Austerley stopped speaking and went back to staring intently at the brook. Farthington gave Kirkgordon a look which said: Is that it? A shrug of the shoulders replied: How should I know? There was a half-minute of calm and tranquillity with only the babbling of the brook. Then Kirkgordon’s breath pulsed quicker and built like a string crescendo before the awaited outburst.

“And what does this have to do with anything?”

If incredulity could be delivered in a look then Austerley was a master postman. After dismissing Kirkgordon as clown number one, Austerley stared questioningly into the eyes of the British agent. Finding no response, generosity compelled him to elucidate for the feebler minded.

“Zahn lived at the Rue d’Auseil. This is an abuse of the French language, collapsing the original ‘au seuil’, translated as ‘at the threshold’. The street is seen as being on the cusp of somewhere else. And ‘Улица на пороге’ is how they say it in Russian.” Austerley, instead of glorying in his victory, became drawn. His face had lost its red glow and had turned a dull pale.

“What is it?” Farthington sensed the feeling of unease.

“Zahn is believed gone. Anyhow, he cannot tell anyone anything, being a mute, and one that was unstable in mind. So what do they want?”

“The music. It has to be the music.” Kirkgordon was now standing, as if this enlightening of the audience signified his full emergence onto the academic scene.

“Of course it’s the bloody music! But why?” Farthington snapped. Kirkgordon, chastised, sat down.

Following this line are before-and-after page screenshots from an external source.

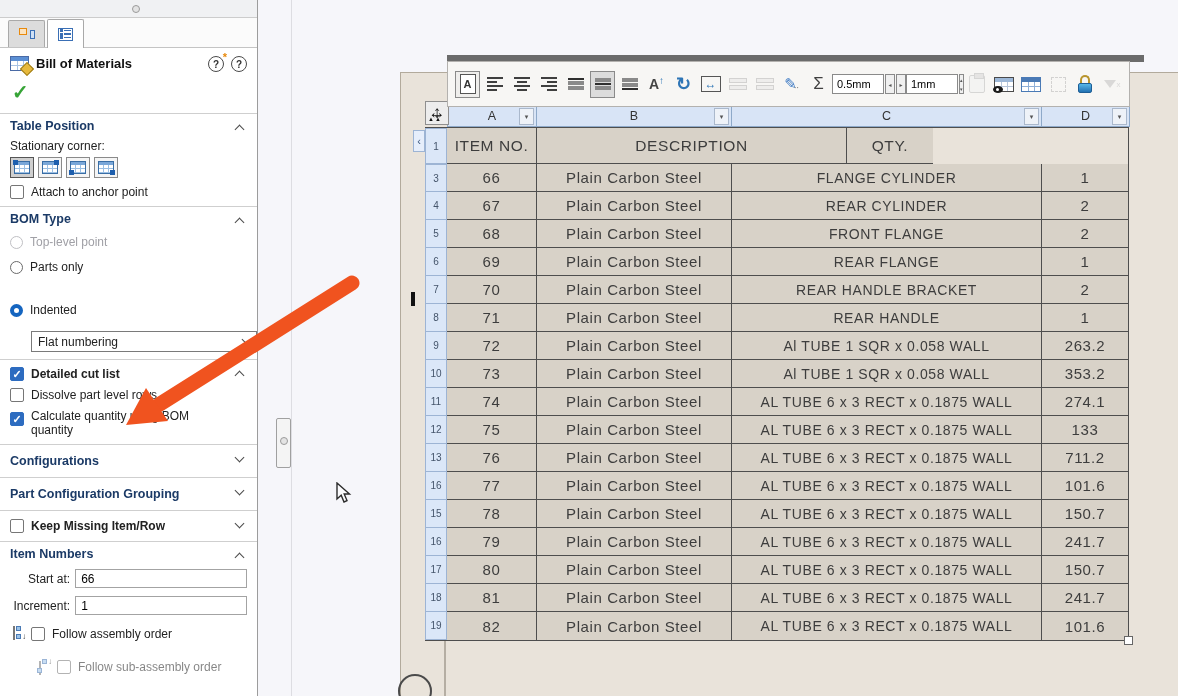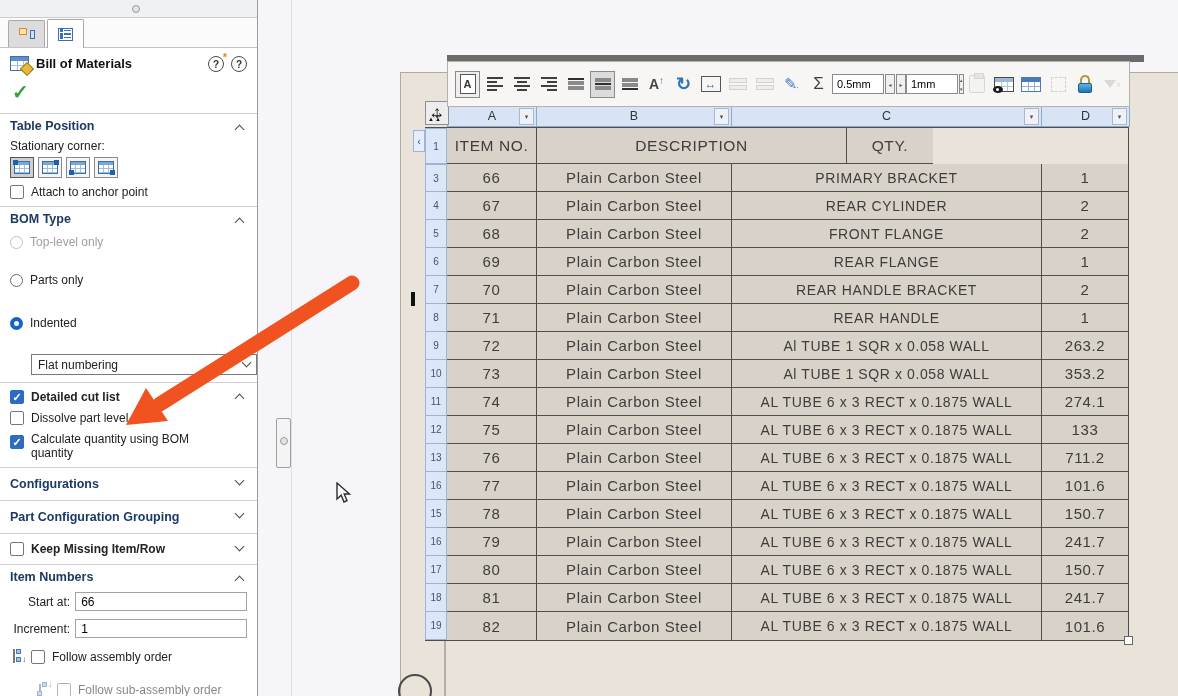"PRIMARY BRACKET" div.cell { text: PRIMARY BRACKET -> FLANGE CYLINDER }
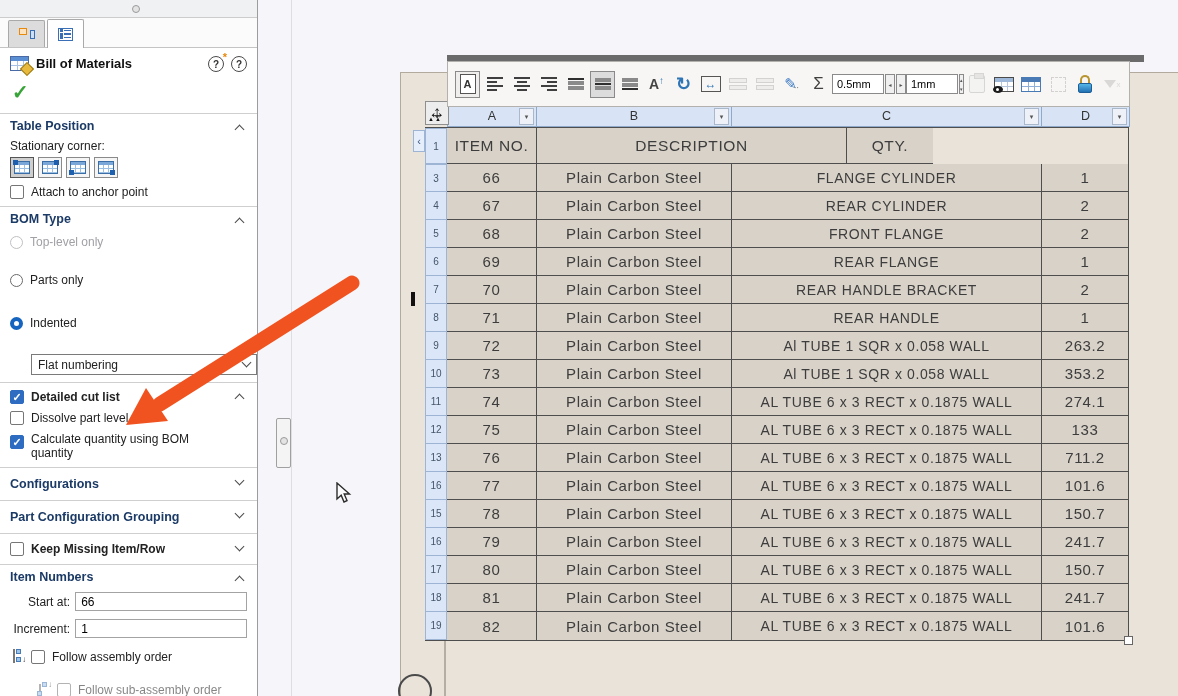"Top-level only" span.lbl { text: only -> point }
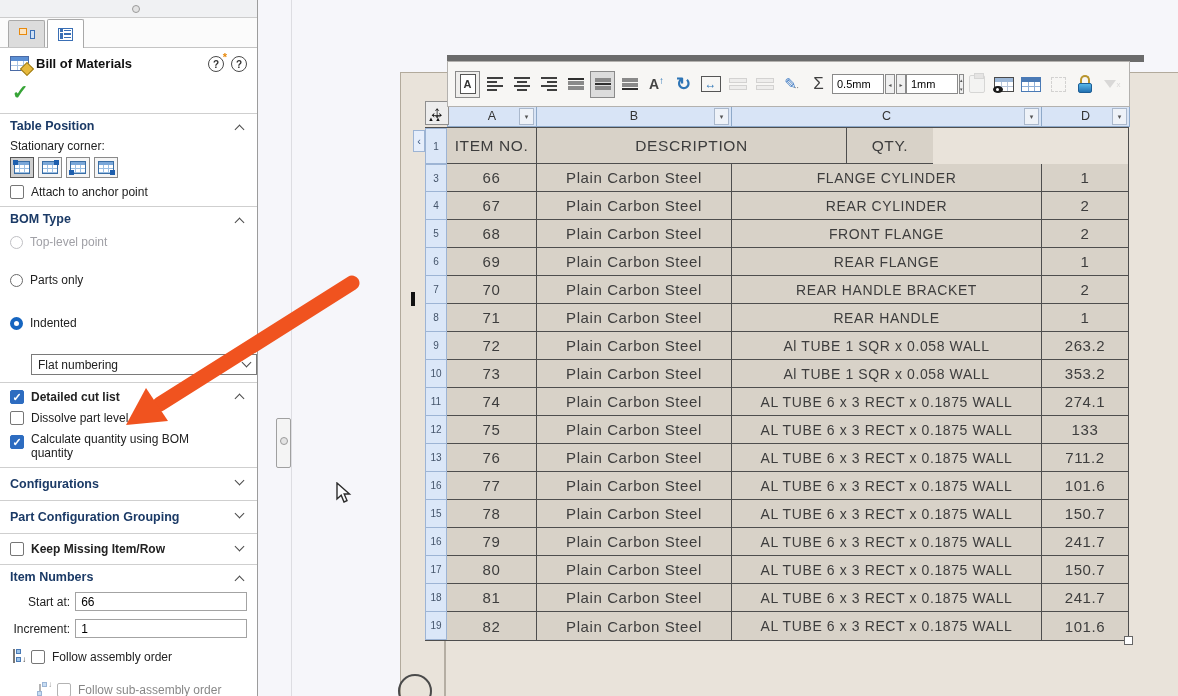"Parts only" div.row { margin-top: 24px -> 11px }
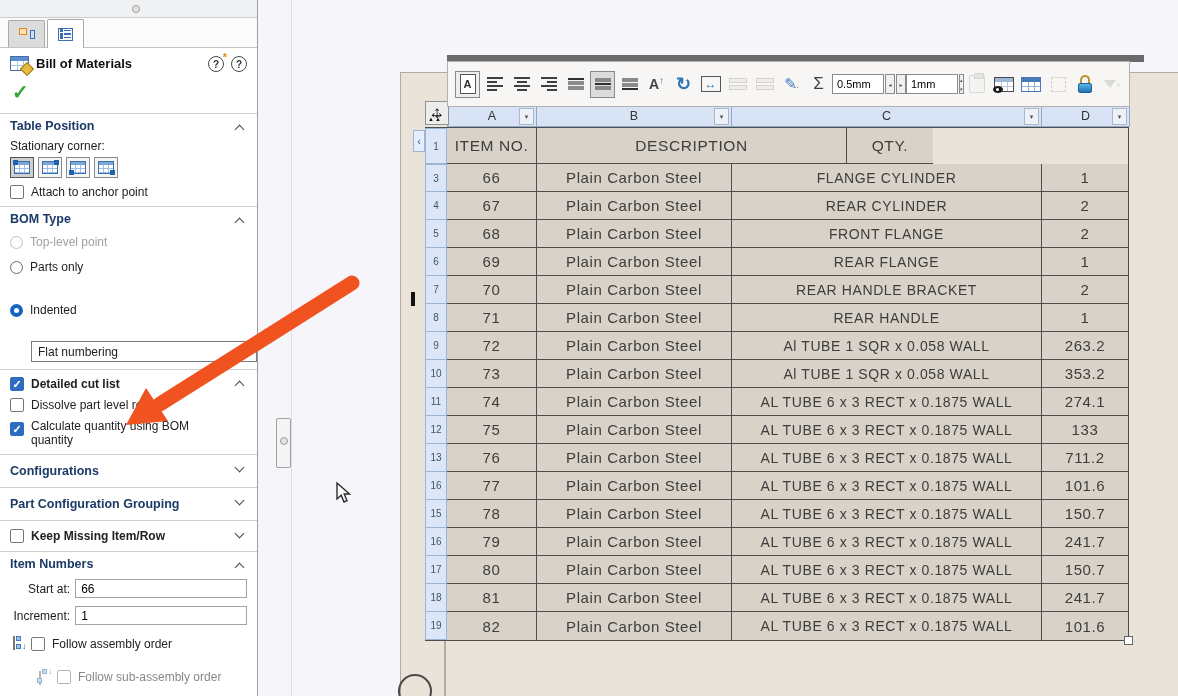"Flat numbering" .dd-box { margin-top: 24px -> 14px }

Austerley stared at the brook. After a few seconds he stood up and walked to the edge of the bank, deep in thought. Suddenly, he whipped his head round to stare at Farthington with a look of horror. The agent had seen enough people under extreme fear to recognise the look of hopelessness that was forming on Austerley’s face.

“What, Austerley?” came the gentle whisper from the string-puller.

“The music either protected Zahn from the darkness that came, or he played with it, in a sort of malevolent orchestra. So, either someone wants protection from this darkness which means either it’s coming very shortly or it’s already here. Or, …”

“They want to play with it,” murmured Kirkgordon, “which means either it’s here or they want to summon it!”

“Invite it, actually, but yes,” Austerley corrected.

“So, either it needs to be stopped or it needs putting away. Whatever it is. Do you know what it is, Austerley?” Kirkgordon was rapidly regretting taking on his charge.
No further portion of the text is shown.